Material shown:
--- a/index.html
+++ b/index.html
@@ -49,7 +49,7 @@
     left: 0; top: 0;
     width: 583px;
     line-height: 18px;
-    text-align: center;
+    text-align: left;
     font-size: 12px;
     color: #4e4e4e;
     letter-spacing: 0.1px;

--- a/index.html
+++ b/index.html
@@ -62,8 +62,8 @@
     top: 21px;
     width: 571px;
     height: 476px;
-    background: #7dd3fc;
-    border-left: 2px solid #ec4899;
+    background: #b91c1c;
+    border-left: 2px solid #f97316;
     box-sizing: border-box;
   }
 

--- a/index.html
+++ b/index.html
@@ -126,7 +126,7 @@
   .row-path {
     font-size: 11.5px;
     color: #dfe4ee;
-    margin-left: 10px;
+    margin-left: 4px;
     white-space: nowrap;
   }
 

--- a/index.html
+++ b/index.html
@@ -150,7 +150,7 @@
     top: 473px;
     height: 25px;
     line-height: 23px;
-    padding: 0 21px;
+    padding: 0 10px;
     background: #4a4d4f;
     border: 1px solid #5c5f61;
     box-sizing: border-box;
--
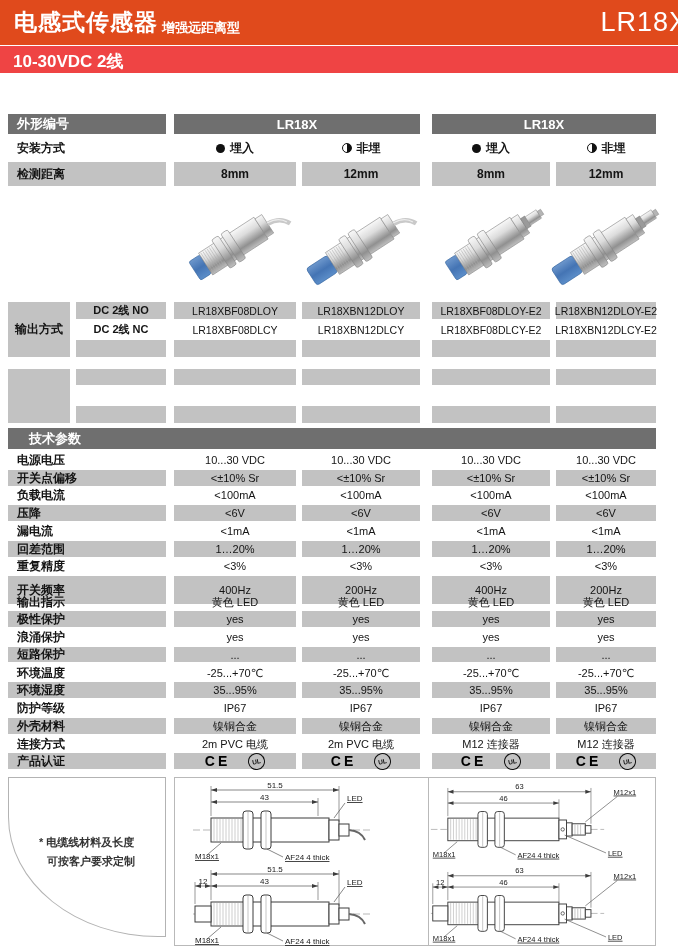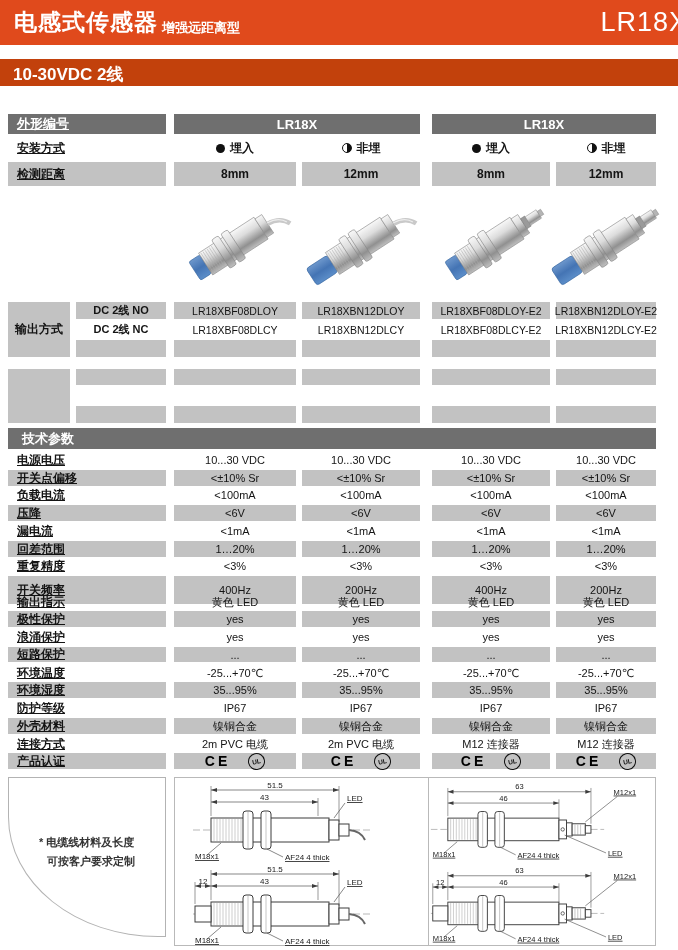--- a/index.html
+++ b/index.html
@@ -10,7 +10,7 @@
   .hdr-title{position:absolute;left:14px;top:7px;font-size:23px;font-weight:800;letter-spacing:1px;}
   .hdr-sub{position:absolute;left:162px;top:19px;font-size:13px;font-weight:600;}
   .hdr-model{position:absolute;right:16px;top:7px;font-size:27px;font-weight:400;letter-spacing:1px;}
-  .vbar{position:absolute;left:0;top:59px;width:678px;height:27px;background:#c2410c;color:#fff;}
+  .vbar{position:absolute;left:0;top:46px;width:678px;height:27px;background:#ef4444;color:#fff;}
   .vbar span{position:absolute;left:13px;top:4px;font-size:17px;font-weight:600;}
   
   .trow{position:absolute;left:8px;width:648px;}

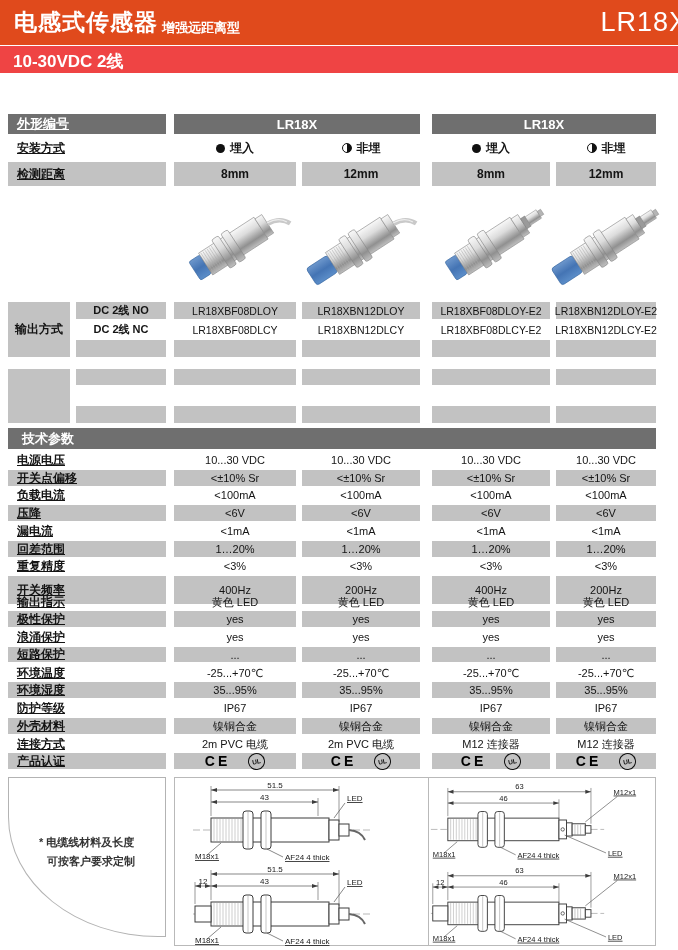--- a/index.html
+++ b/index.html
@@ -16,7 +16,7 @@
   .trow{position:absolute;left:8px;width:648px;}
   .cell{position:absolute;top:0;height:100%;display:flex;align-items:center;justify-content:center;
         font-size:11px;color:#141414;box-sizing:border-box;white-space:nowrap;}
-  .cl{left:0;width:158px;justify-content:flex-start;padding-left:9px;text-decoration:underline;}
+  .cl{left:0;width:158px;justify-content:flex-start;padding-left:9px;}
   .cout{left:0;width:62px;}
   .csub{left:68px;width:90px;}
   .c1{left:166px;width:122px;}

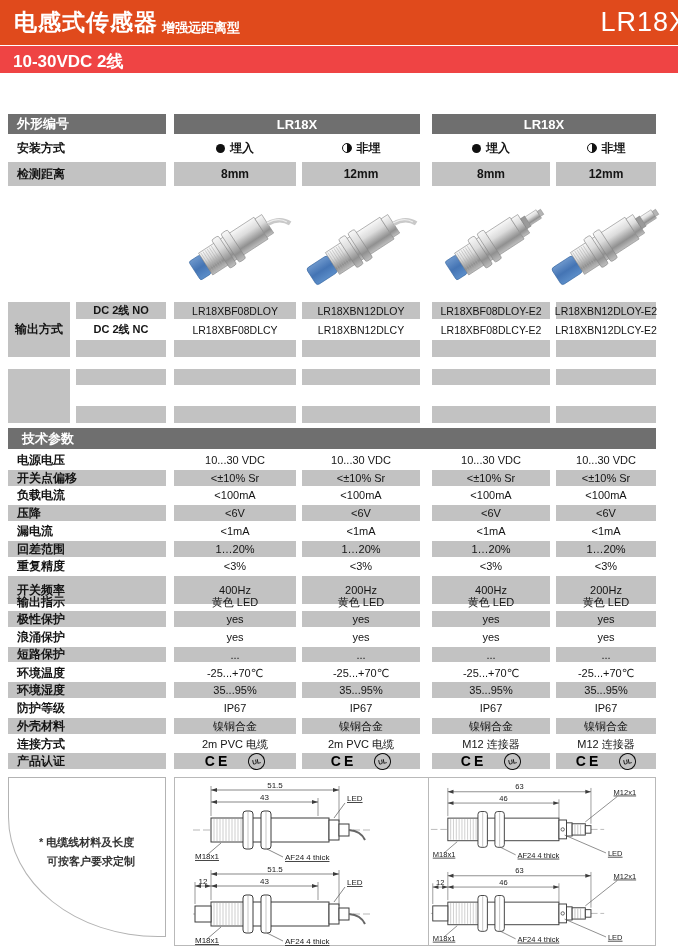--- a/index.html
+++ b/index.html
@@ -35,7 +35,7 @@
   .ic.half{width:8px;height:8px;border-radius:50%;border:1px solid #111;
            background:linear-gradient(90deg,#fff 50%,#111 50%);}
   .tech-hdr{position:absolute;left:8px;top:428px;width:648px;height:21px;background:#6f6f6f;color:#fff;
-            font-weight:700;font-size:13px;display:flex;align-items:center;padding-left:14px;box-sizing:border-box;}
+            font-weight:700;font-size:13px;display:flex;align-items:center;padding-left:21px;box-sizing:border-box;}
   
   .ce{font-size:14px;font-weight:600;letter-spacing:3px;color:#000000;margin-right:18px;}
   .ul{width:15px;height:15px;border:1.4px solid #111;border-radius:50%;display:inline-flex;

Task brief:
Locate the string "center" in the listing above and copy every line where it occurs.

Answer to the exercise:
-    text-align: center;
   .cell{position:absolute;top:0;height:100%;display:flex;align-items:center;justify-content:center;
-            font-weight:700;font-size:13px;display:flex;align-items:center;padding-left:14px;box-sizing:border-box;}
+            font-weight:700;font-size:13px;display:flex;align-items:center;padding-left:21px;box-sizing:border-box;}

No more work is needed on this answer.